Mychal Bell was the first of the Jena Six to go to trial because his sentencing on previous convictions for battery and destruction of property was pending when he became implicated in the beating of Justin Barker. After an applelate court overturned his conviction as an adult in the Barker beating, Bell was sentenced to 18 months in a juvenile detention facility for his previous convictions. He will probably be retired as a juvenile for his part in the Barker beating.
Very well written, anonymous.
>" he was able to go to a party"
Attending a senior ring ceremony at a local church and then going homer afterwards isn't much of a party.
Neither is the $12,000 medical bill.
(a senior ring ceremony might as well be a party if your supposidly in such bad conditions)
May i ask, what side are you trying to be on?
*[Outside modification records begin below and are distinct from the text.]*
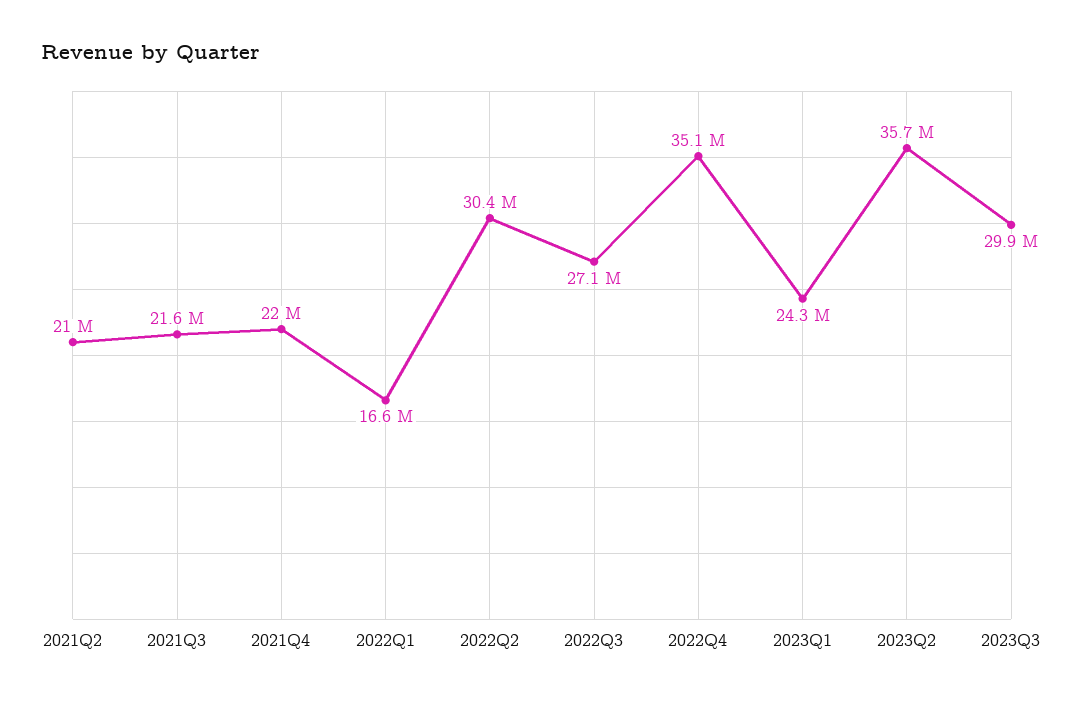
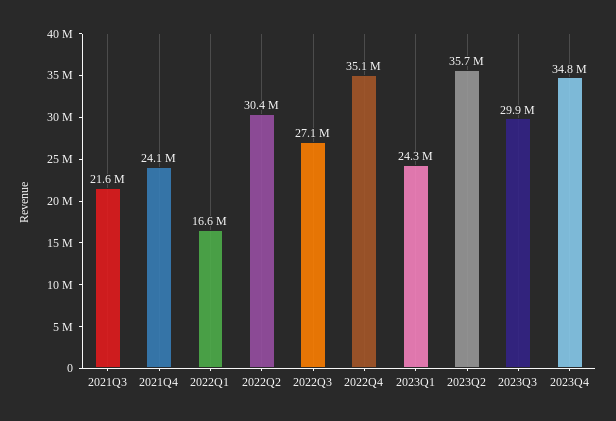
2021Q2: 21000000 -> none
2021Q4: 22000000 -> 24100000
2023Q4: none -> 34800000

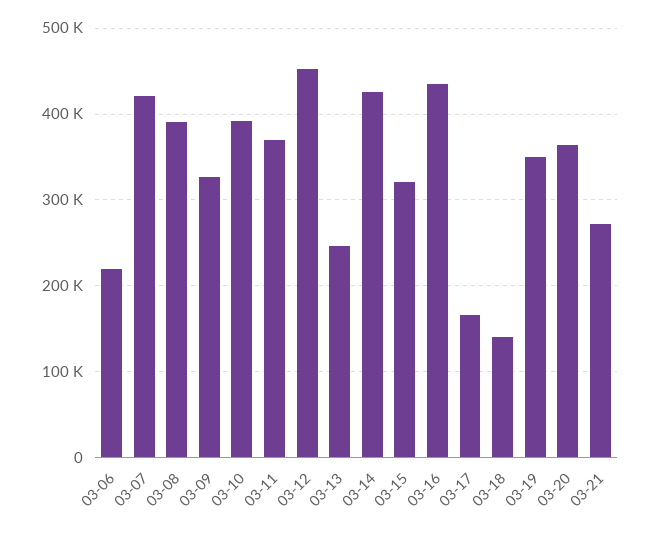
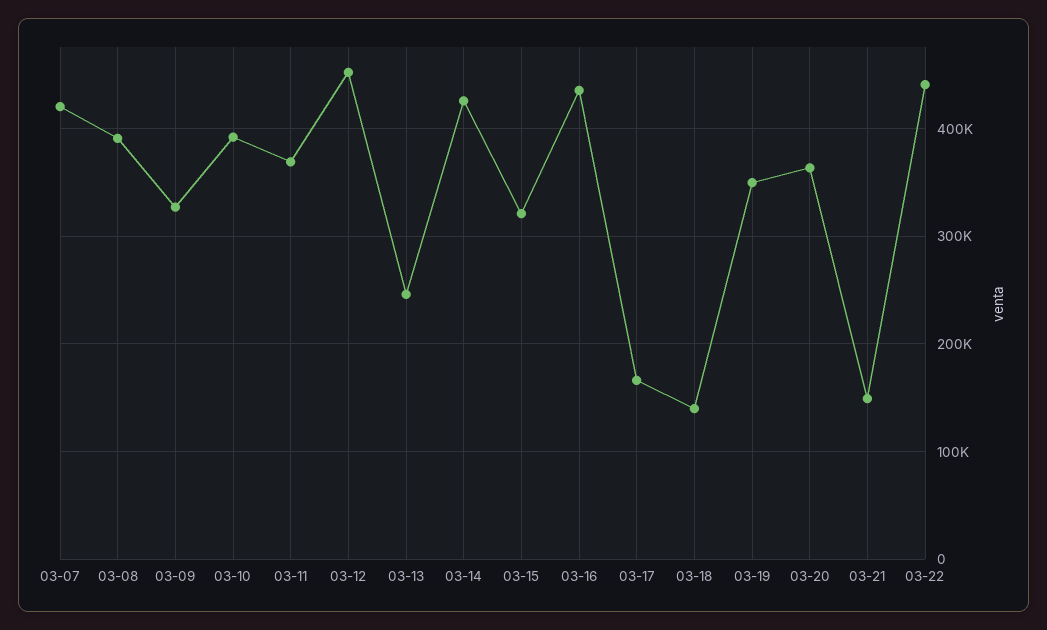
03-06: 220000 -> none
03-21: 270000 -> 150000
03-22: none -> 440000

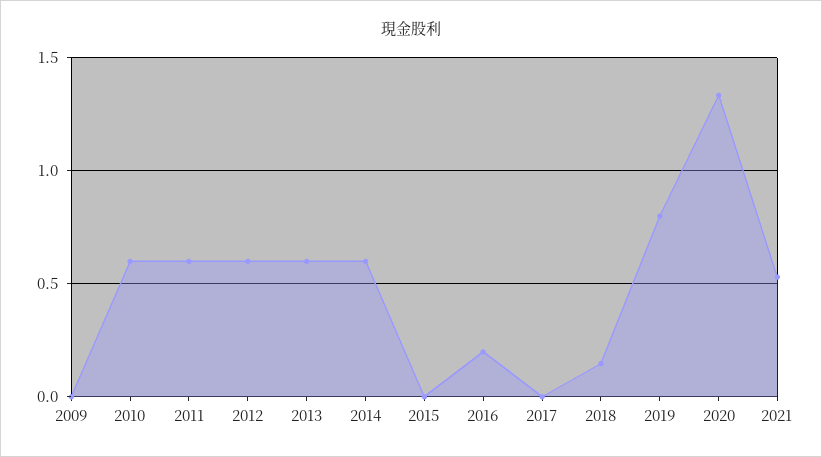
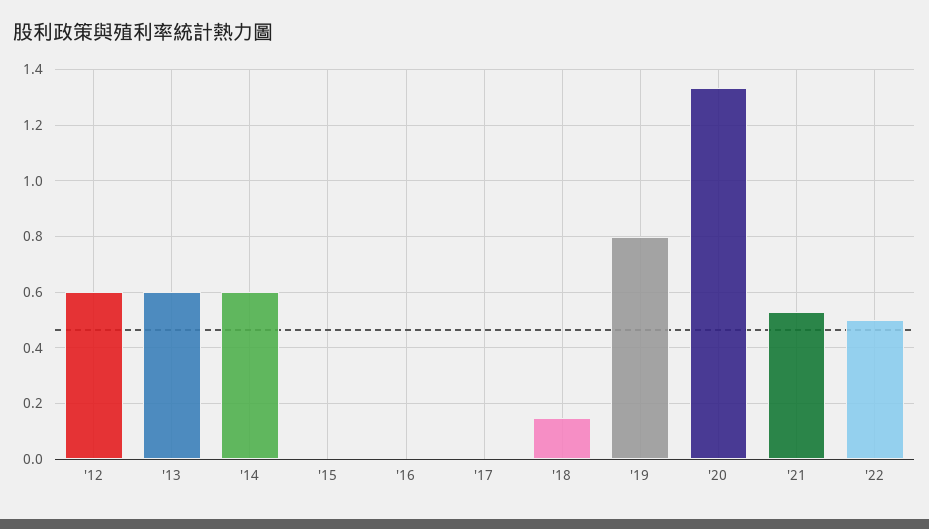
2009: 0 -> none
2010: 0.6 -> none
2011: 0.6 -> none
2016: 0.2 -> 0
'22: none -> 0.5

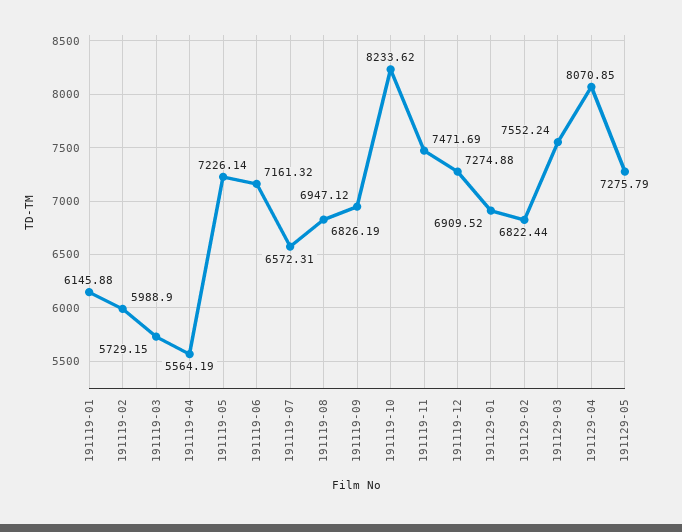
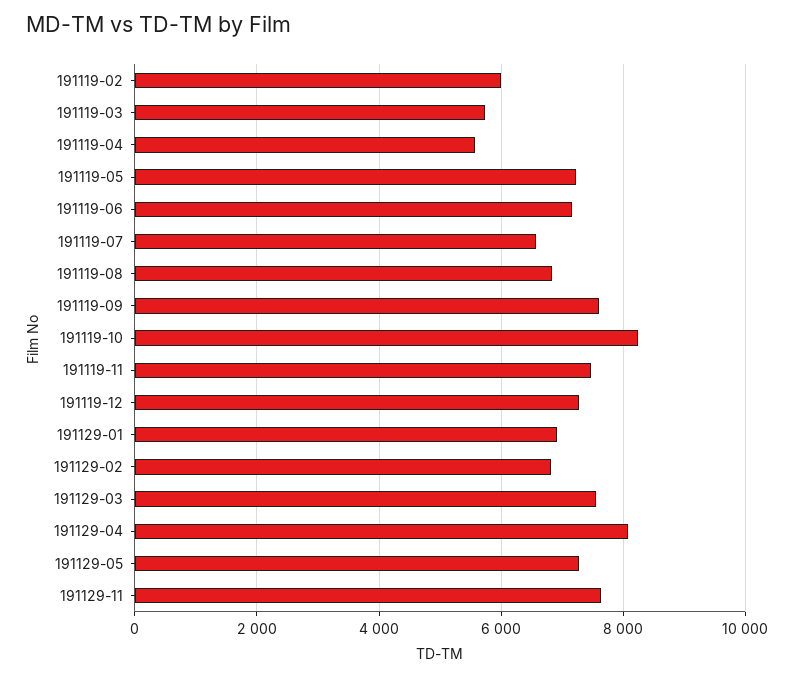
191119-01: 6145.88 -> none
191119-09: 6947.12 -> 7600
191129-11: none -> 7600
Since elemtry school, children are taught about racism and segregation that had happened. They are taught this still even up until highschool. White kids saying they didn't know that it was a racial connotation is the most stupidious excuse i have heard yet. Why would you hang up nooses the next day for no reason? Did there just happen to be a football game the next day? I don't think so, the whites hung up the nooses and apparantly don't understand how offensive that is to african americans today, it's stupid how one race has to be higher than the other, we all live in one world and with us being in a war why start all of this nonsense. We are all human, we all have rights, we all need respect and respect for others.
Mychal Bell may have been arrested three times but that doesn't mean he is not a child. For all you know he has disciplinary issues. Not to mention, in a place where there are racial issuse, how hard would it be for and African american male to get arrested.
There are two sides of a story, and then there's common sense that goes with it.
AND YES, THIS IS A BLACK AND WHITE ISSUE.